Work to be completed:
With the pictures left out, repeat every entry that follows exactly.
● ● ● ●
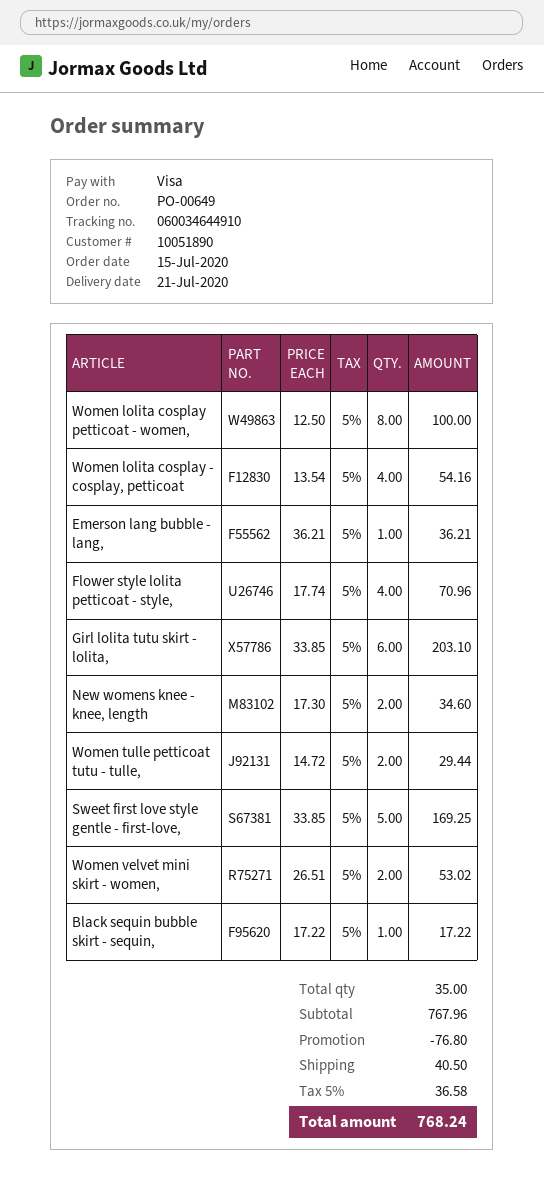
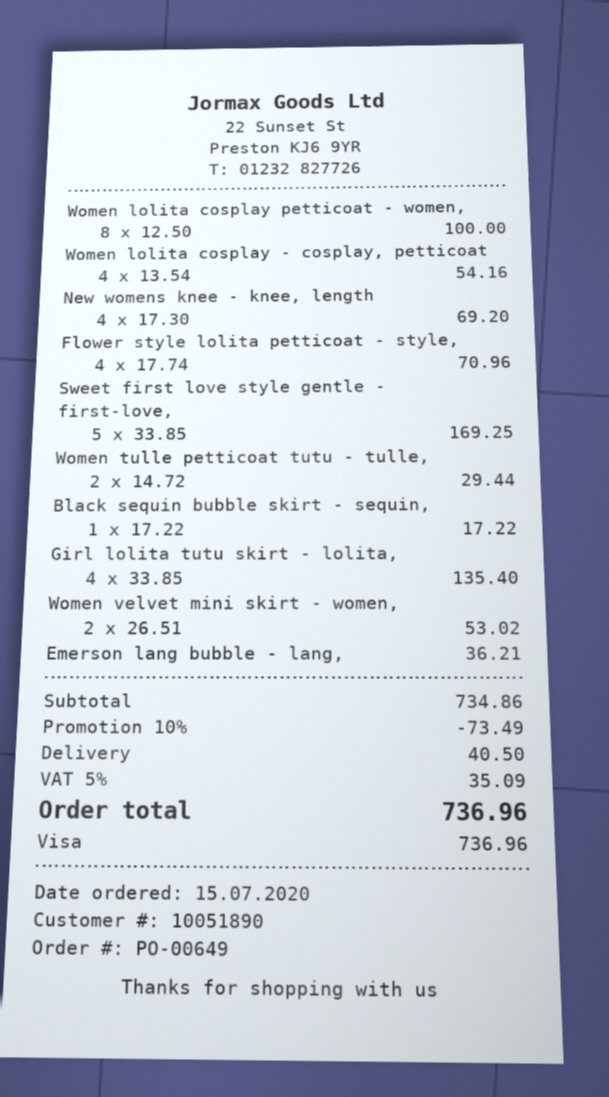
Girl lolita tutu skirt - lolita,: 6 x 33.85 = 203.10 -> 4 x 33.85 = 135.40
New womens knee - knee, length: 2 x 17.30 = 34.60 -> 4 x 17.30 = 69.20
subtotal: 767.96 -> 734.86
discount: 76.80 -> 73.49
tax: 5% = 36.58 -> 5% = 35.09
total: 768.24 -> 736.96

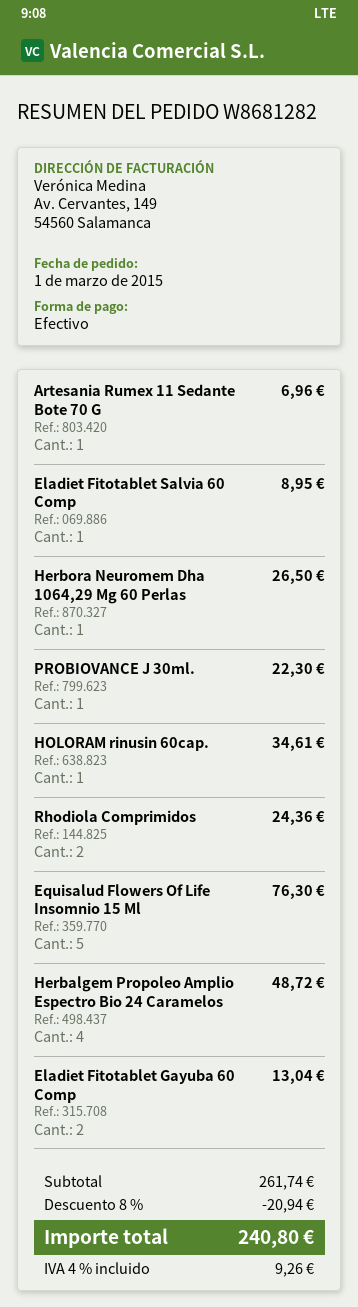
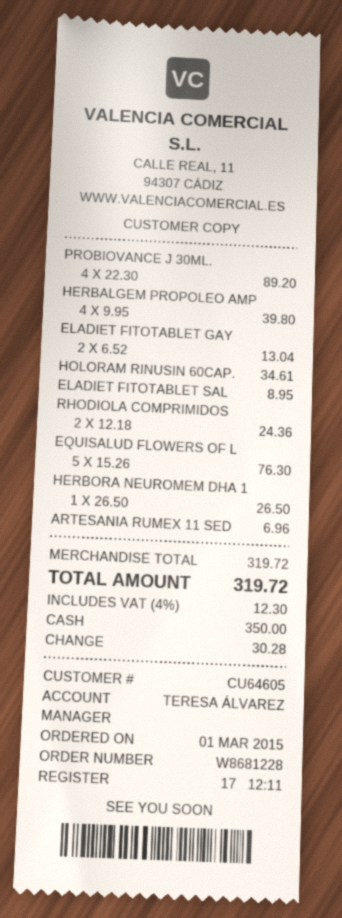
order number: W8681282 -> W8681228
PROBIOVANCE J 30ml.: 1 for 22.30 -> 4 for 89.20
Herbalgem Propoleo Amplio Espectro Bio 24 Caramelos: 4 for 48.72 -> 4 for 39.80
subtotal: 261.74 -> 319.72
discount: 8% = 20.94 -> none
tax: 4% = 9.26 -> 4% = 12.30
total: 240.80 -> 319.72

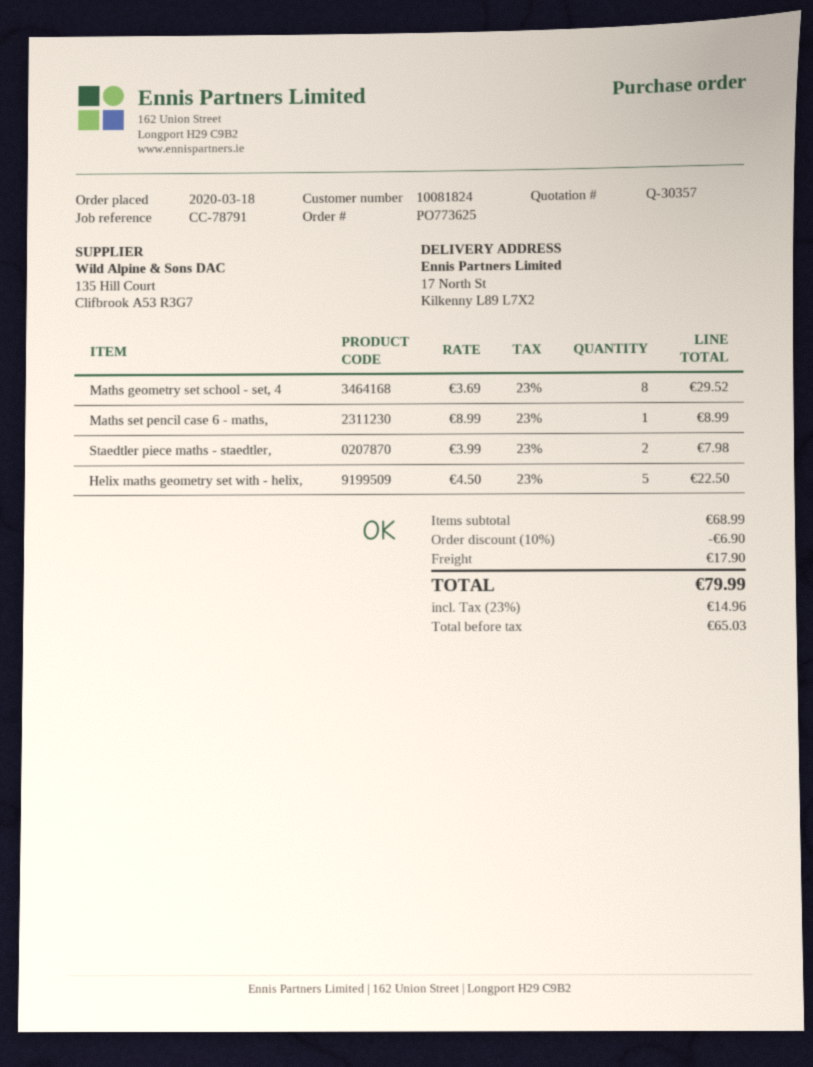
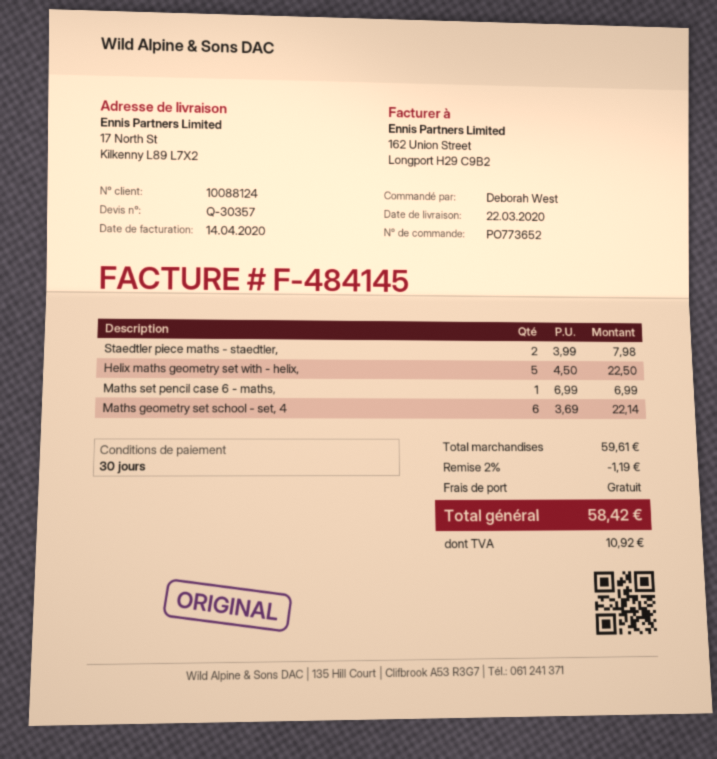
order number: PO773625 -> PO773652
customer number: 10081824 -> 10088124
Maths geometry set school - set, 4: 8 x 3.69 = 29.52 -> 6 x 3.69 = 22.14
Maths set pencil case 6 - maths,: 1 x 8.99 = 8.99 -> 1 x 6.99 = 6.99
subtotal: 68.99 -> 59.61
discount: 10% = 6.90 -> 2% = 1.19
shipping: 17.90 -> 0.00
tax: 14.96 -> 10.92
total: 79.99 -> 58.42

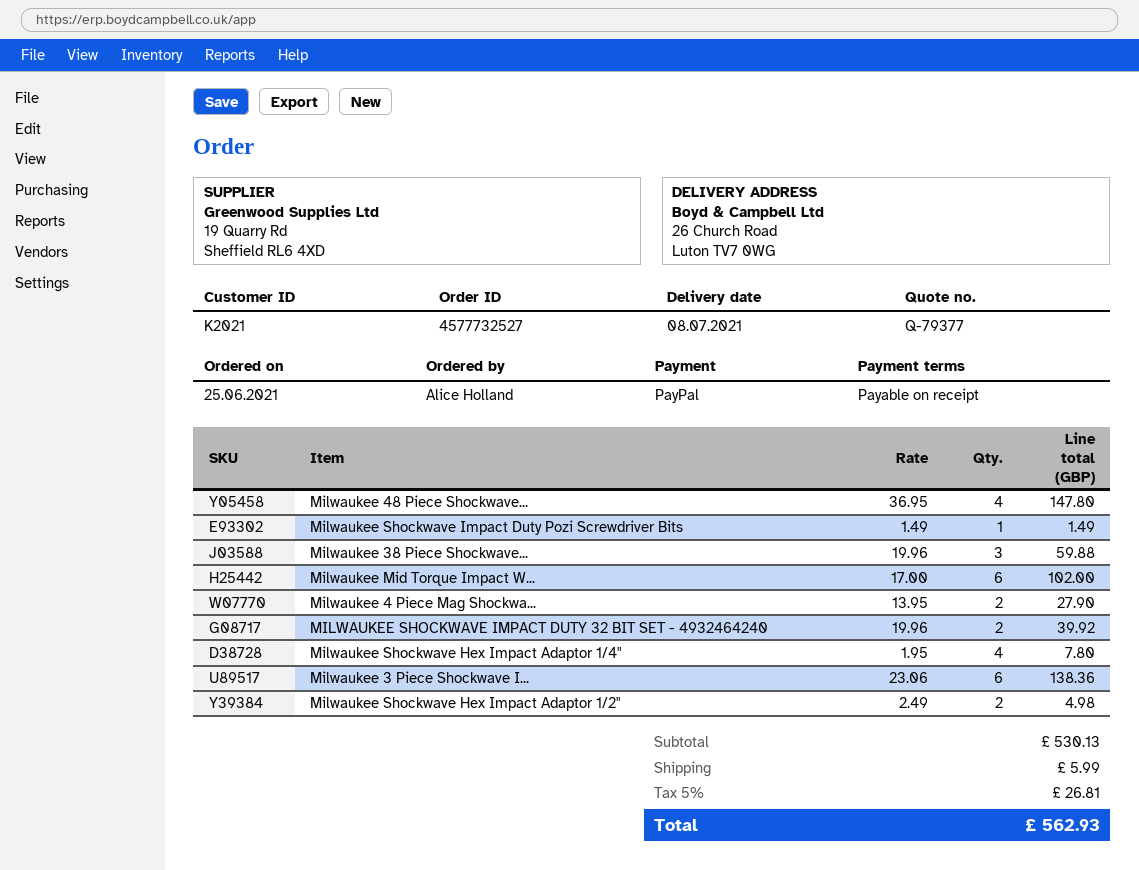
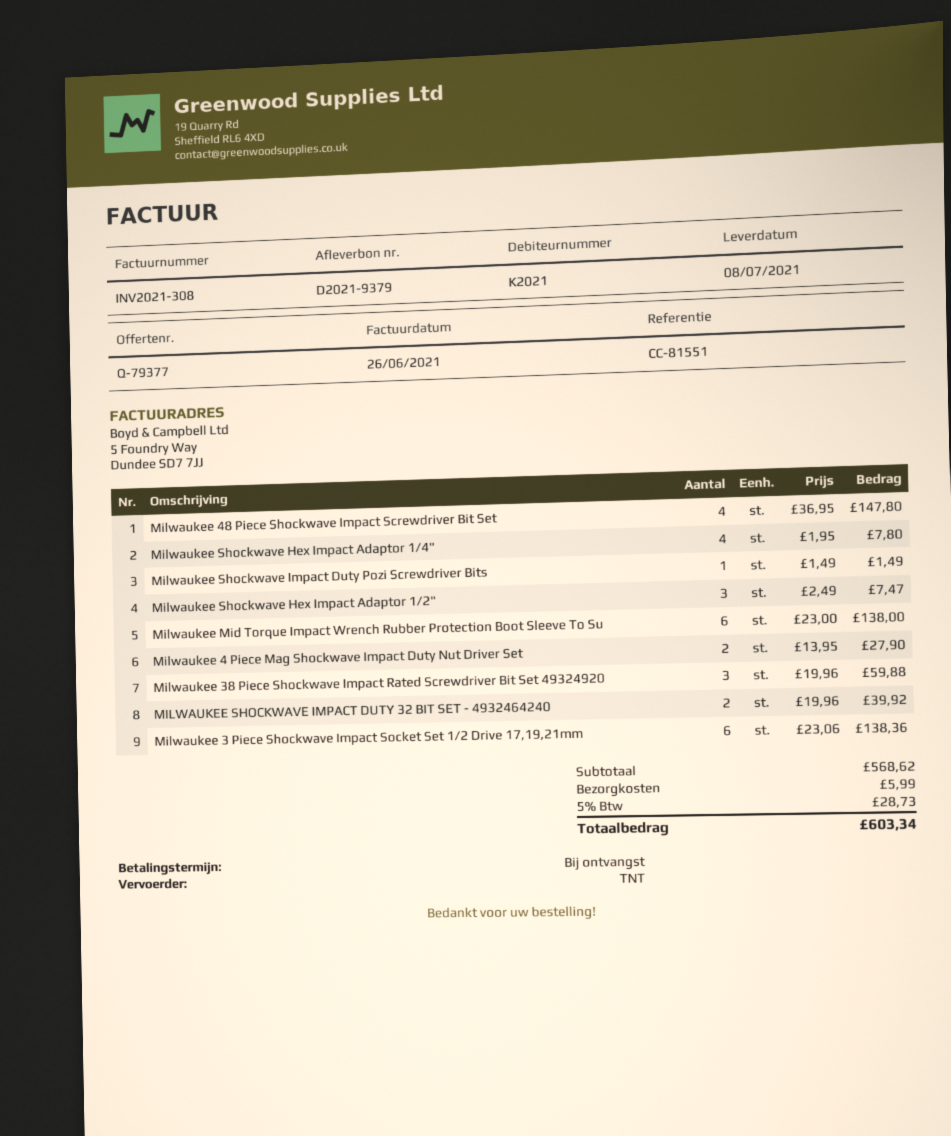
Milwaukee Mid Torque Impact W...: 6 x 17.00 = 102.00 -> 6 x 23.00 = 138.00
Milwaukee Shockwave Hex Impact Adaptor 1/2": 2 x 2.49 = 4.98 -> 3 x 2.49 = 7.47
subtotal: 530.13 -> 568.62
tax: 5% = 26.81 -> 5% = 28.73
total: 562.93 -> 603.34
● ● ● ●
Answer box:
Girl lolita tutu skirt - lolita,: 6 x 33.85 = 203.10 -> 4 x 33.85 = 135.40
New womens knee - knee, length: 2 x 17.30 = 34.60 -> 4 x 17.30 = 69.20
subtotal: 767.96 -> 734.86
discount: 76.80 -> 73.49
tax: 5% = 36.58 -> 5% = 35.09
total: 768.24 -> 736.96

order number: W8681282 -> W8681228
PROBIOVANCE J 30ml.: 1 for 22.30 -> 4 for 89.20
Herbalgem Propoleo Amplio Espectro Bio 24 Caramelos: 4 for 48.72 -> 4 for 39.80
subtotal: 261.74 -> 319.72
discount: 8% = 20.94 -> none
tax: 4% = 9.26 -> 4% = 12.30
total: 240.80 -> 319.72

order number: PO773625 -> PO773652
customer number: 10081824 -> 10088124
Maths geometry set school - set, 4: 8 x 3.69 = 29.52 -> 6 x 3.69 = 22.14
Maths set pencil case 6 - maths,: 1 x 8.99 = 8.99 -> 1 x 6.99 = 6.99
subtotal: 68.99 -> 59.61
discount: 10% = 6.90 -> 2% = 1.19
shipping: 17.90 -> 0.00
tax: 14.96 -> 10.92
total: 79.99 -> 58.42

Milwaukee Mid Torque Impact W...: 6 x 17.00 = 102.00 -> 6 x 23.00 = 138.00
Milwaukee Shockwave Hex Impact Adaptor 1/2": 2 x 2.49 = 4.98 -> 3 x 2.49 = 7.47
subtotal: 530.13 -> 568.62
tax: 5% = 26.81 -> 5% = 28.73
total: 562.93 -> 603.34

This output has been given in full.